WHAT IS NEEDED:
Tally the lines below that contain the word "BONE", then give the tally alone.

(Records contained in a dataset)
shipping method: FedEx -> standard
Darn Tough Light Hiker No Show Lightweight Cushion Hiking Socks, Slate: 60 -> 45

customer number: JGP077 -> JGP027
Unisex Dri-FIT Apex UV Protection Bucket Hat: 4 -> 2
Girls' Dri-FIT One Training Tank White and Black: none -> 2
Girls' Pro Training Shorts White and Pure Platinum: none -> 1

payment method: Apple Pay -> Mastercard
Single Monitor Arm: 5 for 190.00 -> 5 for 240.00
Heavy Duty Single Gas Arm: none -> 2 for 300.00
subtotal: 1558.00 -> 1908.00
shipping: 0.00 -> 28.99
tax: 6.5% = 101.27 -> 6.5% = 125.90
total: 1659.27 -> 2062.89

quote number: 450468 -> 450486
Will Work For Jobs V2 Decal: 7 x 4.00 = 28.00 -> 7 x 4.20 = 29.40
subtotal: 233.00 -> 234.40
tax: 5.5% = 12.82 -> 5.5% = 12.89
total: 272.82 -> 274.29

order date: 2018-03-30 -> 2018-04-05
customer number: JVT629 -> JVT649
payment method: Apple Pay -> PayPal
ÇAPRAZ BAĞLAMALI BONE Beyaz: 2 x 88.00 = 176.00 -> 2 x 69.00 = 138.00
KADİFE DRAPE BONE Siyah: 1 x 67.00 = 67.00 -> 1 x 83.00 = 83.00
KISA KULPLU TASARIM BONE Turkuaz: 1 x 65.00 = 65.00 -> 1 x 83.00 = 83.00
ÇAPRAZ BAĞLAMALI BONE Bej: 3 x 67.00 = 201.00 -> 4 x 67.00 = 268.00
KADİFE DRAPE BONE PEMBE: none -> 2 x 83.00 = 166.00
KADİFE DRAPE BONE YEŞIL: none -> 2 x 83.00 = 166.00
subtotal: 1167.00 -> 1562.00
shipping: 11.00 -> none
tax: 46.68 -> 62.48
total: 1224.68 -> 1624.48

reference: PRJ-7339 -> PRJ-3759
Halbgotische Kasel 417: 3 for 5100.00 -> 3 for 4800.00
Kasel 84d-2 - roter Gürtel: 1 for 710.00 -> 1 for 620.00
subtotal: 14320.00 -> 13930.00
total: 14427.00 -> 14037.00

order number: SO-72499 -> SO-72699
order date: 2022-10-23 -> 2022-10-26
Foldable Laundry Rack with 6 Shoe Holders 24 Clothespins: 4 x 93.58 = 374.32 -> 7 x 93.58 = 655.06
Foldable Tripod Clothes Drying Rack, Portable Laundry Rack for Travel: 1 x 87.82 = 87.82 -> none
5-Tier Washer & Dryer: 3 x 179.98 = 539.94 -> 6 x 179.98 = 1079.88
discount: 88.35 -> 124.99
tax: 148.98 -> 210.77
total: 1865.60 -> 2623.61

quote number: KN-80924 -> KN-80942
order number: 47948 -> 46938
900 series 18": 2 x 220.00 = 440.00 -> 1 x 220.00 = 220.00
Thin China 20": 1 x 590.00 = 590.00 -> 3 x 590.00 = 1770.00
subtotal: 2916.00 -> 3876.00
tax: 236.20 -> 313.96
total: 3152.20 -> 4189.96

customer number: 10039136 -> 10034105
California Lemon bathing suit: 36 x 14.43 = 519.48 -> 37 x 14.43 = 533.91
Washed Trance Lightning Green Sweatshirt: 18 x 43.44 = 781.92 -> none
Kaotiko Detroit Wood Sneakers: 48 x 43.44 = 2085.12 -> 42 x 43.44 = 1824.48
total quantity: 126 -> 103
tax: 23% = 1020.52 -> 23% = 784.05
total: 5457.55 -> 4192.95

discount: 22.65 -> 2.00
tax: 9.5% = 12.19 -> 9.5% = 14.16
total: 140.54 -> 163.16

OUTPUT FOR THIS EXERCISE:
6